A panel of over 70 jurors, including designers, engineers, architects, and thought leaders, meticulously evaluated more than 900 entries based on strict criteria of good design, design innovation, and design impact. A juror commented on the selection of the Structure for recognition at the 2023 Good Design Australia Awards:

Amazing work. It’s incredible to see the design and project making such a difference. The Jury commend the incremental approach to shelter creation and its adaptability to fit the specific cultural and climatic context of a given location. Your design process and ultimate solution shows a beautiful respect for and intentional embedding of providing a solution that holds dignity, safety, flexibility and cultural sensitivity all as important factors. Congratulations on a wonderful piece of design work.”
The RHU Structure frame can be covered in tarpaulin for immediate emergency relief. ©Sameer Raichur

Founded in 1958, the Australian Good Design Award is one of the oldest and most prestigious awards institutions in Australia which recognises design innovation around the world. On the 65-year legacy of the Australian Good Design Award, CEO of Good Design Australia Dr. Brandon Gien commented:

To be recognised with an Australian Good Design Award tells the world this project not only represents design excellence, but it also surpasses the criteria for design innovation and design impact. The Good Design Award is an independent endorsement of professional design quality.”

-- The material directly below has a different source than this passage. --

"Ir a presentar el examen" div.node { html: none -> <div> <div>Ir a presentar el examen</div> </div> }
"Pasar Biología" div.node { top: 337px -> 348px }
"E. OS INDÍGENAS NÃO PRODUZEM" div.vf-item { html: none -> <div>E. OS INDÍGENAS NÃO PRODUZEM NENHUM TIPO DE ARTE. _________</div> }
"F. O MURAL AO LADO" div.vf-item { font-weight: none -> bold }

Dr. Brandon Gien, CEO, Good Design Australia

Together with our local partners, including SEEDS in India, the Structure has been able to function beyond its initial purpose as an emergency shelter. In Delhi, SEEDS built a Structure school to protect the young students from the monsoon rain. ©Sahiba Chawdhary

We launched the Structure as a new humanitarian shelter for contexts where local materials and supply chains are available to help empower communities. For immediate emergency relief, the Structure frame can be covered in tarpaulin, and can be clad with local materials and traditional building techniques over time, enabling a user-led process.

Through collaborations with our NGO partners, including SEEDS and the Aga Khan Development Network, the Structure has supported communities across Central and South Asia.